The South African Human Rights Commission (SAHRC) is currently investigating the circumstances surrounding the unlawful detention and mistreatment of a 15-year-old grade 9 pupil by the police.
The teenager, whose identity is being withheld, narrated distressing encounters with female police officers who transported her to the station after she failed to prove her South African citizenship.
Recalling the incident, the teenager explained that when questioned about her documentation, she informed the officer that she possessed a South African birth certificate. Despite this, she was locked up, and her pleas to contact her parents were ignored, leaving her frightened and eager to return home.
“She asked me where my documents were or what my status in the country was. I didn’t understand why she was asking me all of this. I told her that I didn’t have the documents and that I only had a South African birth certificate,” the teenager recounted, adding that they locked her up and denied her permission to call her parents.
“They wouldn’t allow me to call my parents. They ignored me. I was scared and just wanted to go home,” she said.
The teen said it took the arrival of her father, one hour later with her birth certificate, to prove that she was not an illegal foreign national. This was after she used a detainee’s phone to call her parents.
The teenager described being bundled into a police van with others and taken to Hillbrow police station, where they were segregated by gender into holding cells. She recounted an officer berating them, asserting that South Africa is solely for its citizens, disregarding her attempts to clarify her nationality.
“While they were busy putting us in groups… there was an officer shouting at us, telling us, ‘this is not your home, SA is only for South African citizens, not you’. I tried telling them that I was born in SA and raised here but no one would listen to me,” she said.
“I asked them to call my parents but again they ignored me. They put us in the cells where we found other detainees.”
“I was scared, tired, worried and anxious. I just wanted to go home. Every time I see a police van I wonder whether they will arrest me again.”
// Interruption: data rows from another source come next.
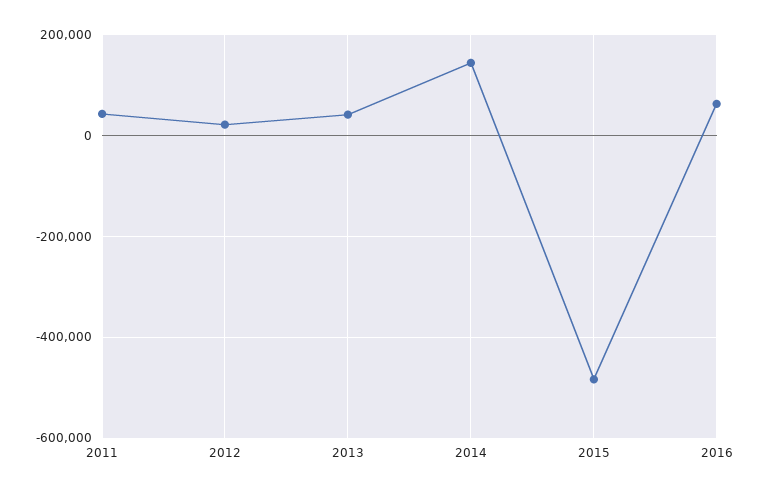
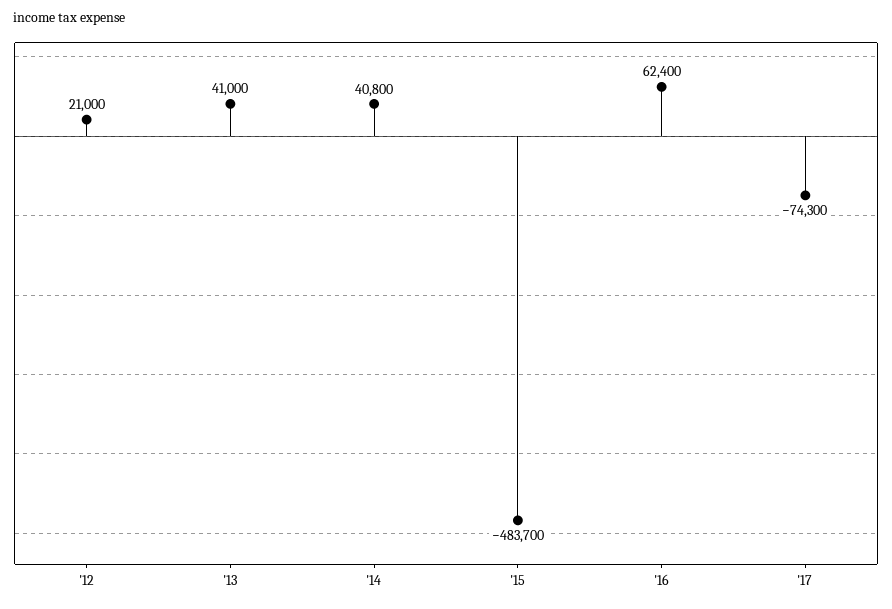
2011: 40000 -> none
2014: 140000 -> 40800
'17: none -> -74300

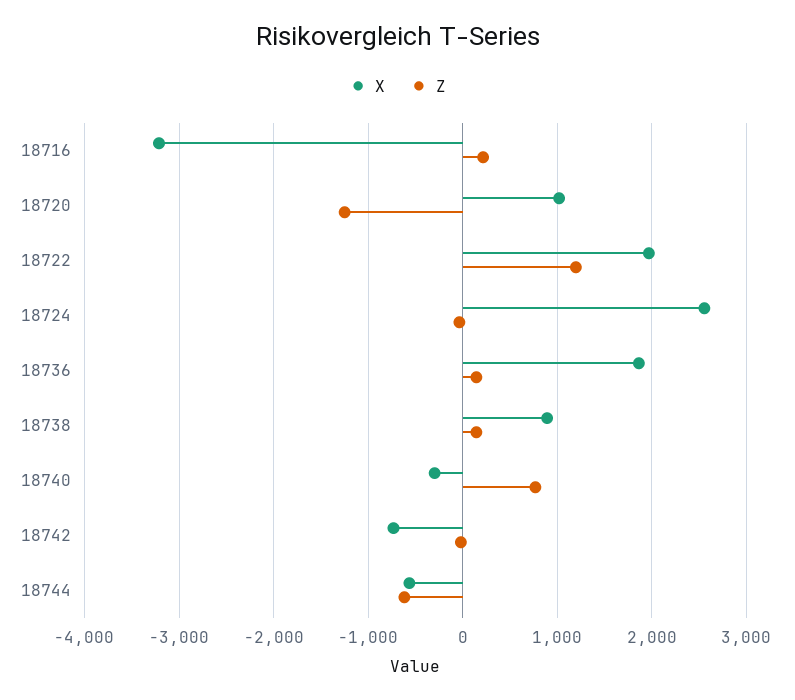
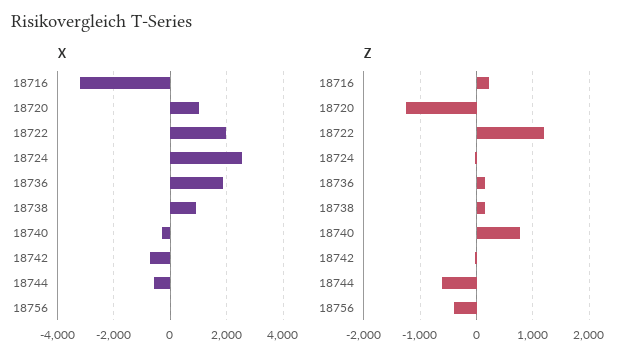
X, 18756: none -> 0
Z, 18756: none -> -400

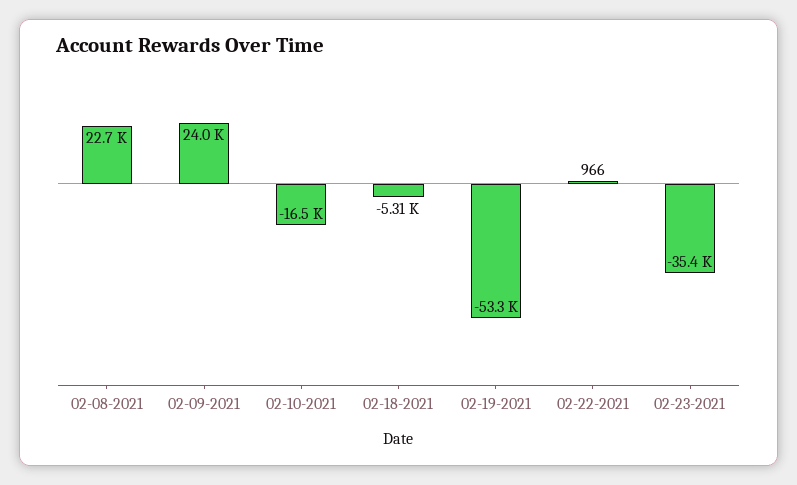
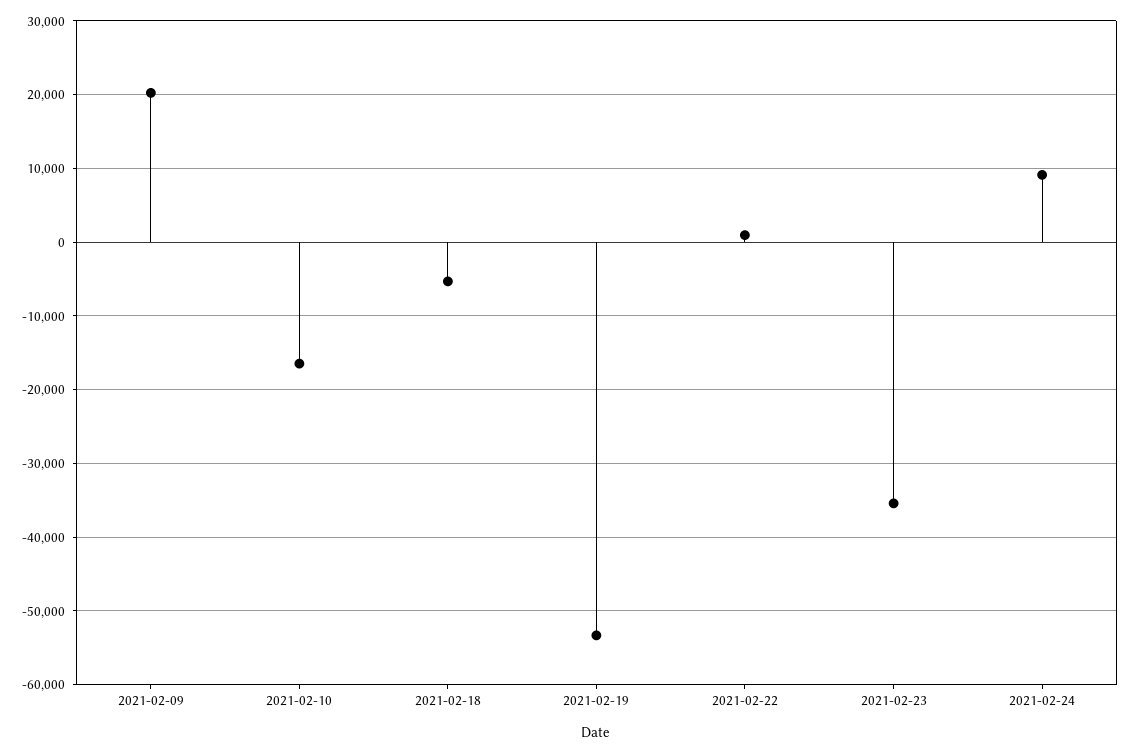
02-08-2021: 22700 -> none
02-09-2021: 24000 -> 20000
2021-02-24: none -> 9000

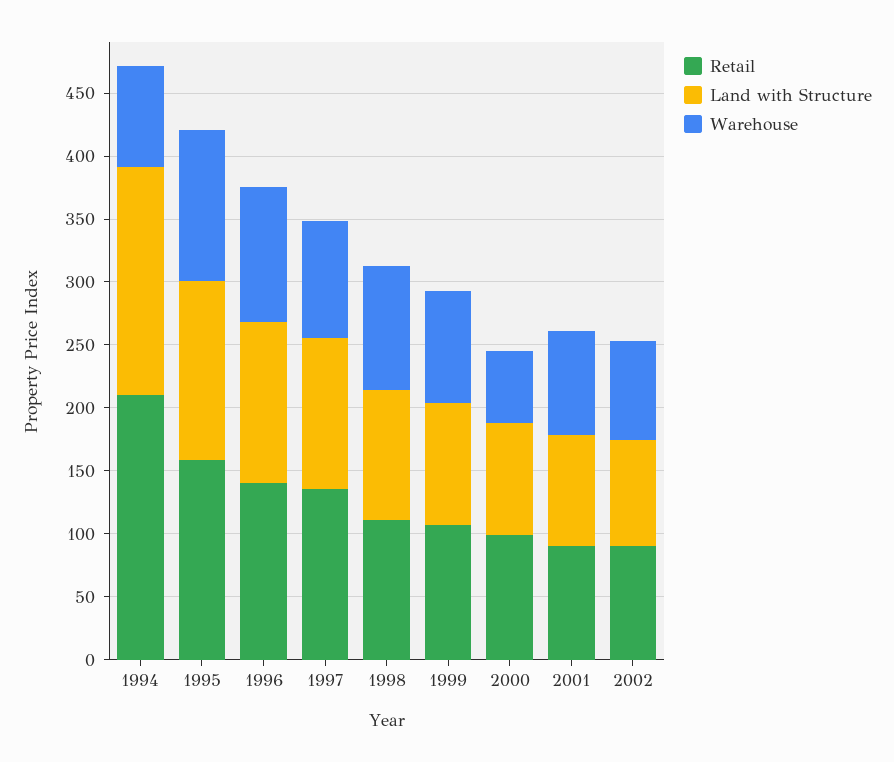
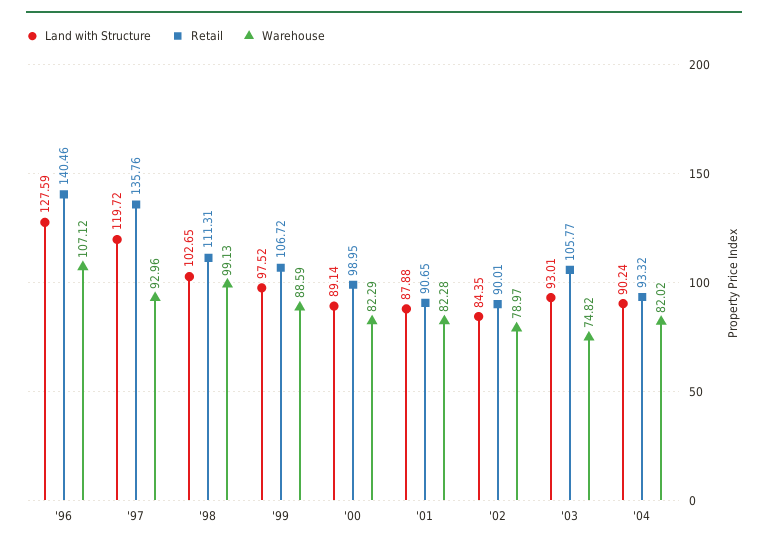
Retail, 1994: 210 -> none
Land with Structure, 1994: 180 -> none
Warehouse, 1994: 80 -> none
Retail, 1995: 160 -> none
Land with Structure, 1995: 140 -> none
Warehouse, 1995: 120 -> none
Warehouse, 2000: 60 -> 82.29
Land with Structure, '03: none -> 93.01
Retail, '03: none -> 105.77
Warehouse, '03: none -> 74.82
Land with Structure, '04: none -> 90.24
Retail, '04: none -> 93.32
Warehouse, '04: none -> 82.02

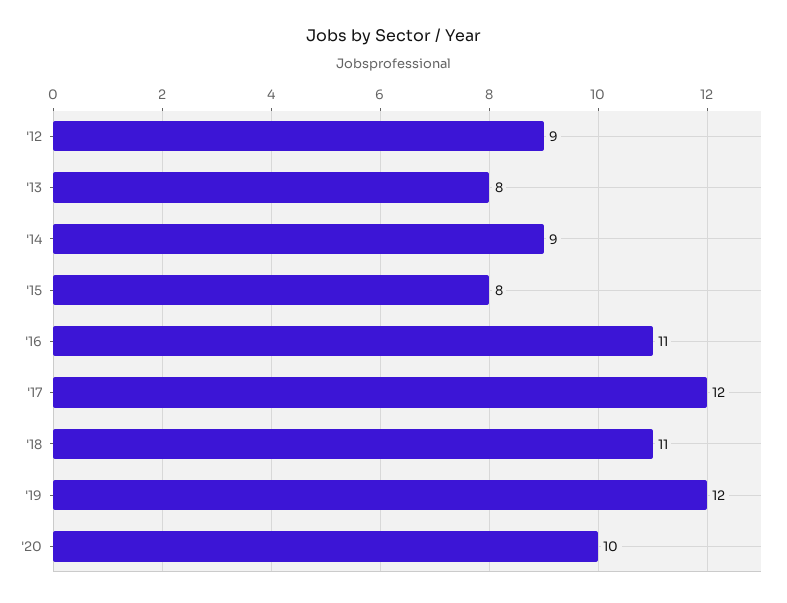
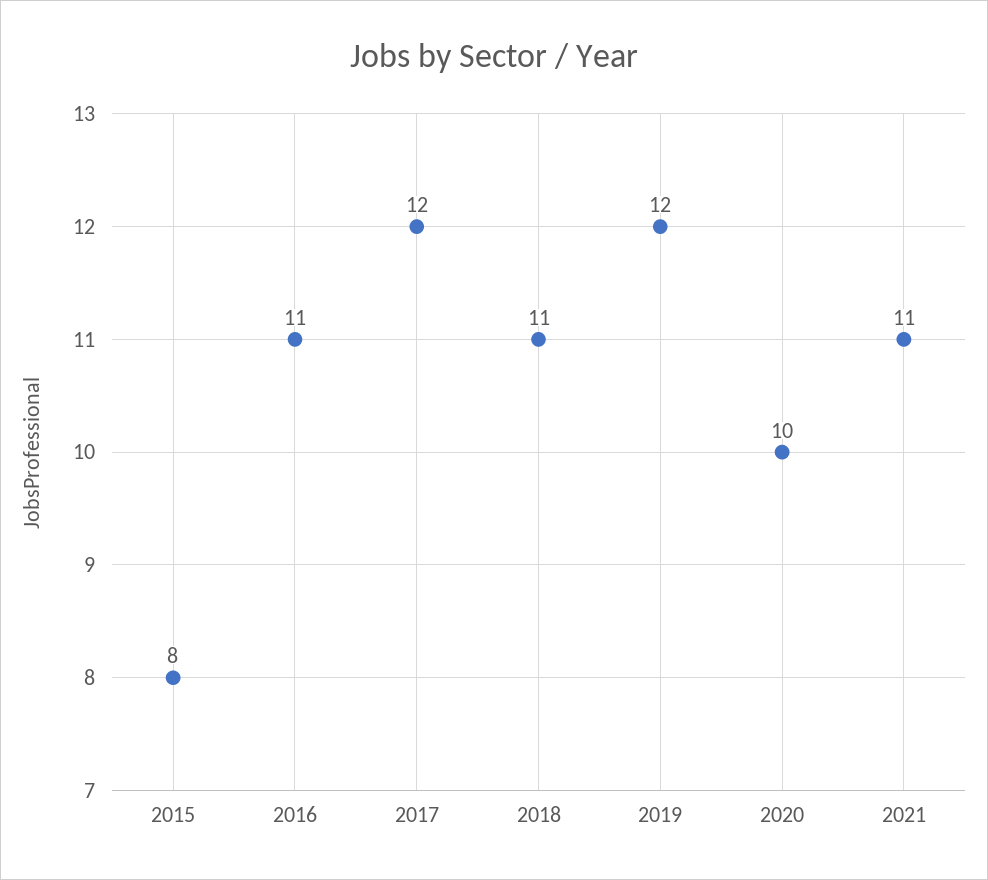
'12: 9 -> none
'13: 8 -> none
'14: 9 -> none
2021: none -> 11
The teenager’s father said the police officers at the station could not provide any tangible reason why his daughter was locked up. However, she was released to him.
“I want someone to take responsibility for what my child went through. The manner in which they went about it was wrong. They didn’t notify me about my child being detained. She had to make a call from a cell to a family member. That is wrong, they had to contact me and not put her directly in the cells. Now she is traumatised, she’s scared of the police,” he said.
The SAHRC’s Gauteng manager, Zamantungwa Mbeki said instances of individuals being stopped to produce documentation are not uncommon, as allowed by the law.
“However, the enforcement of this provision is usually based on preconceived ideas and the oversight procedure isn’t clear. The detention of a 15-year-old, though lawful, should not be something we should be hearing about.
“Children should be protected as much as possible and their detention should be a last resort. In this case, the allegation is that the child wasn’t allowed to contact parents and other traumatic incidents, which children should not be witnessing,” she said.
Gauteng police spokesperson Lt-Col Mavela Masondo said he “was unable to comment on the matter without being given a case number to check on their system,” the Sowetan reported.